Karena ketekunan dan kerja kerasnya, Lie akhirnya berhasil lulus dari SMA dengan prestasi gemilang, di tahun 1965. Namun, dia selalu gagal ketika mendaftar di Fakultas Kedokteran Universitas di Pulau Jawa. Lie kemudian diterima di Universitas Res Publica (URECA). Namun, baru beberapa hari ia kuliah, gedung kampus tersebut dibakar massa. Lie tidak putus asa, kemudian memutuskan untuk kerja serabutan. Apa saja dia kerjakan. Paling tidak sampai uangnya terkumpul untuk ongkos ke Jerman.
Tanpa dukungan beasiswa, saat usianya 21 tahun, Lie mendaftarkan dirinya ke Fakultas Kedokteran Free University, Berlin Barat. Dia diterima. Tanpa sokongan beasiswa, tentu saja ia harus membanting tulang untuk memenuhi kebutuhan sehari-hari. Dengan semangat yang tak pernah padam, Lie bekerja sebagai kuli bongkar muat barang di Jerman. Upah masih belum juga cukup. Dia pun bekerja di tempat lain, di sebuah panti jompo. Tugasnya? Membersihkan kotoran para orang tua berumur 80-an tahun.
Kesibukannya bekerja dan belajar tak membuat prestasinya turun. Lie pun pada akhirnya mendapat beasiswa. Uangnya kemudian digunakannya untuk membiayai keluarga. Jerih payah dan kegigihannya berbuah manis. Lie lulus dari sekolah kedokteran dengan menyandang gelar Medical Doctor.
Perbedaan orang sukses dengan yang belum sukses ternyata tercermin dalam diri Lie sejak muda. Mereka yang sukses tak pernah puas dengan pencapaiannya. Empat tahun kemudian, Lie berhasil menyandang gelar Ph.D. Selama 10 tahun, pria keturunan Tionghoa ini berhasil lulus sekolah kedokteran dengan empat spesialisasi; ahli bedah umum, ahli bedah toraks, ahli bedah jantung, dan ahli bedah pembuluh darah. Setelah itu dia kembali ke Indonesia, dan menjadi dokter yang sangat memperhatikan kesehatan orang-orang kecil. Bahkan, dia sering mengobati pasien, serta melakukan operasi secara cuma-cuma. Termasuk dengan membangun rumah sakit apung swasta pertama di Indonesia, yang mengoperasi dan memberi pengobatan bagi orang-orang miskin tanpa biaya.

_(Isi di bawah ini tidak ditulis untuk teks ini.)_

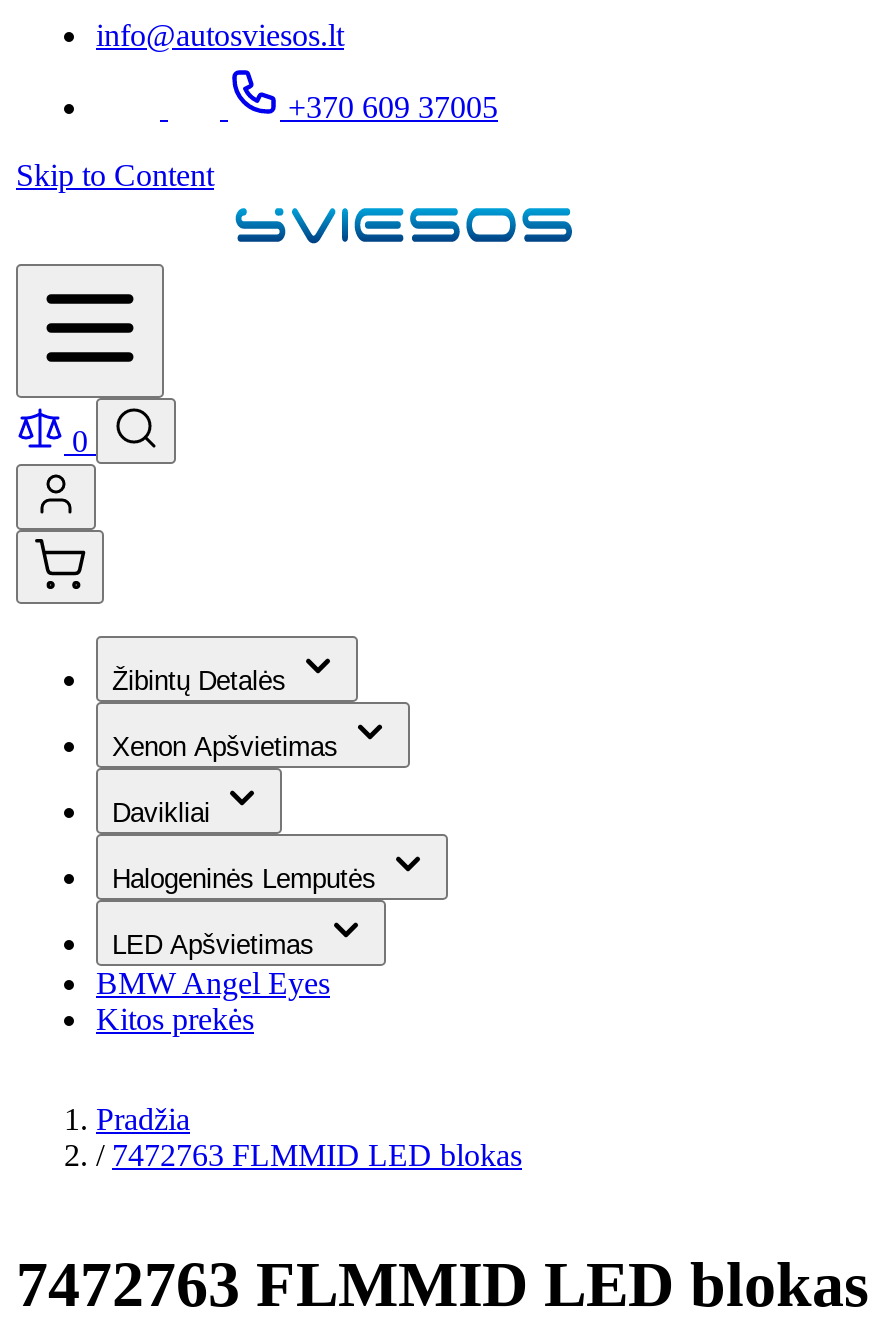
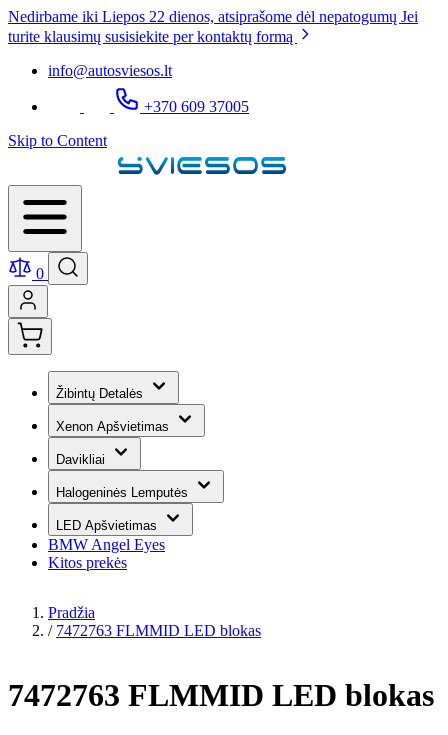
+ Nedirbame iki Liepos 22 dienos, atsiprašome dėl nepatogumų Jei
+ turite klausimų susisiekite per kontaktų formą
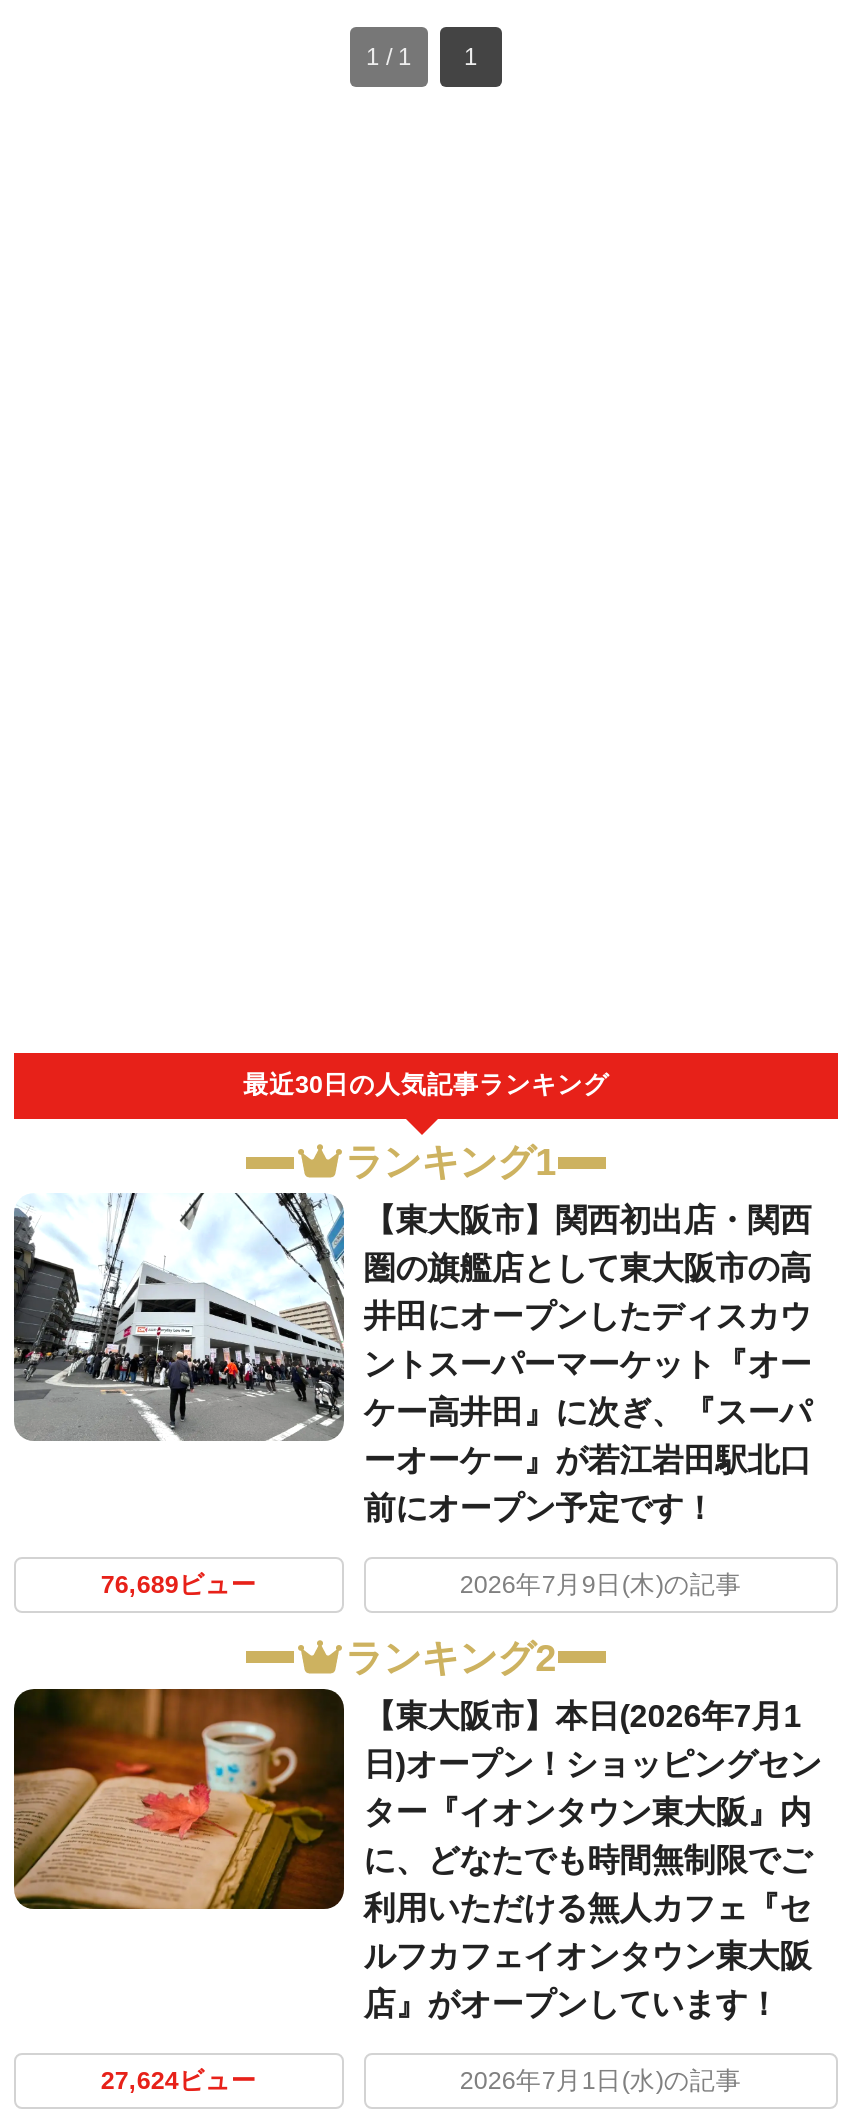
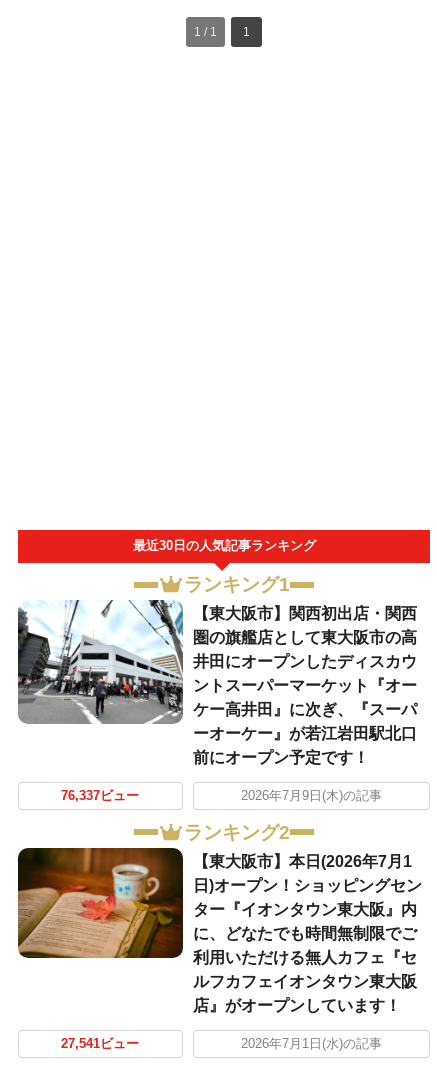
- 76,689ビュー
+ 76,337ビュー

- 27,624ビュー
+ 27,541ビュー
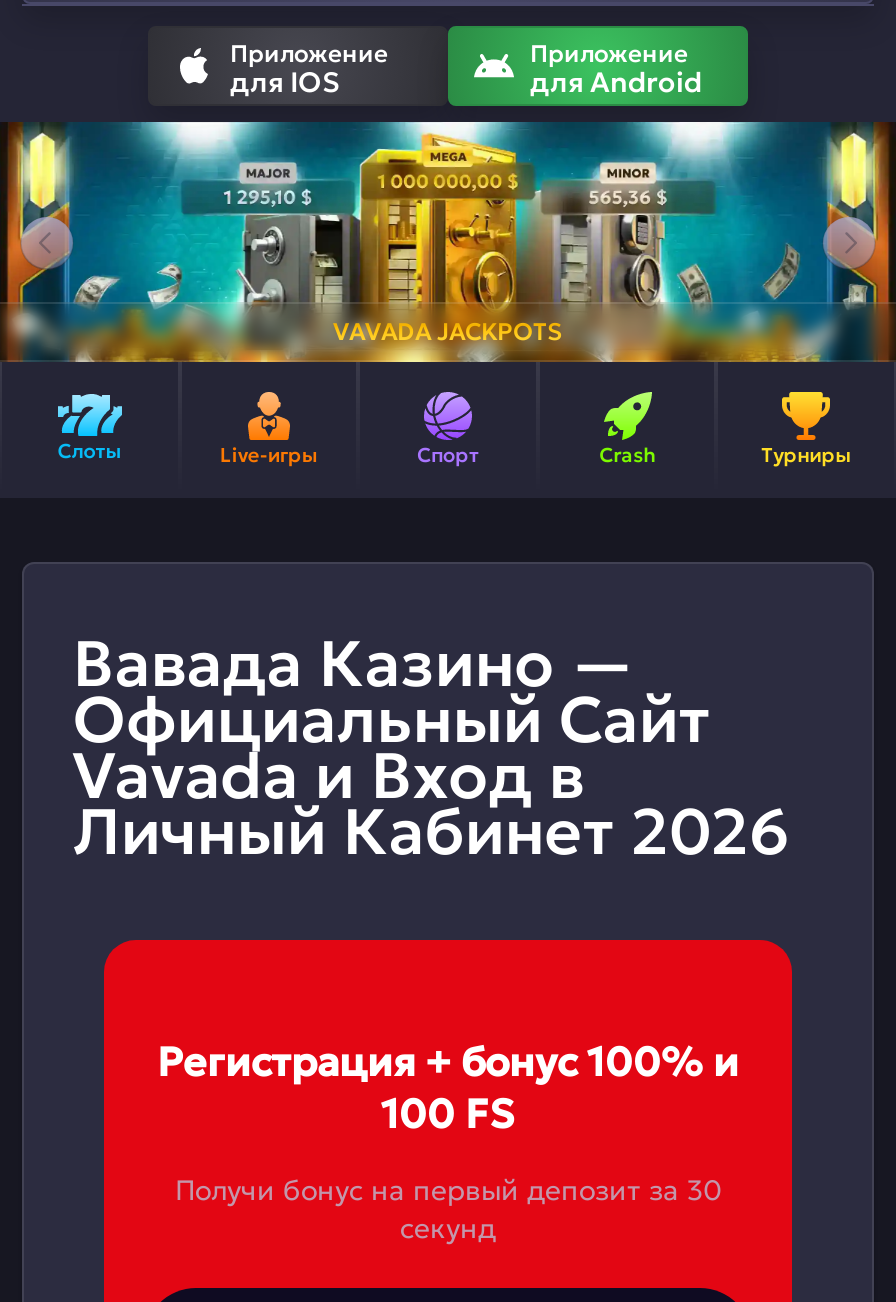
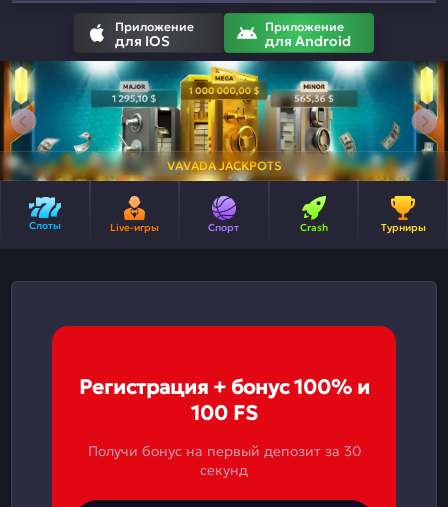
- Вавада Казино —
- Официальный Сайт
- Vavada и Вход в
- Личный Кабинет 2026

Kisah Lie Dharmawan ini seharusnya menjadi pecut bagi anak-anak muda untuk segera menyelesaikan studinya. Lie juga mengajarkan pada semua orang, termasuk para dokter, untuk menjadi dokter yang sungguh-sungguh. “Kalau kamu menjadi dokter, kamu jangan memeras orang miskin. Mereka akan membayar, tapi mereka akan menangis karena ketika pulang mereka tak punya uang untuk membeli beras,” katanya.
Luar biasa sekali bukan? Semoga bisa menginspirasi kita semua ya.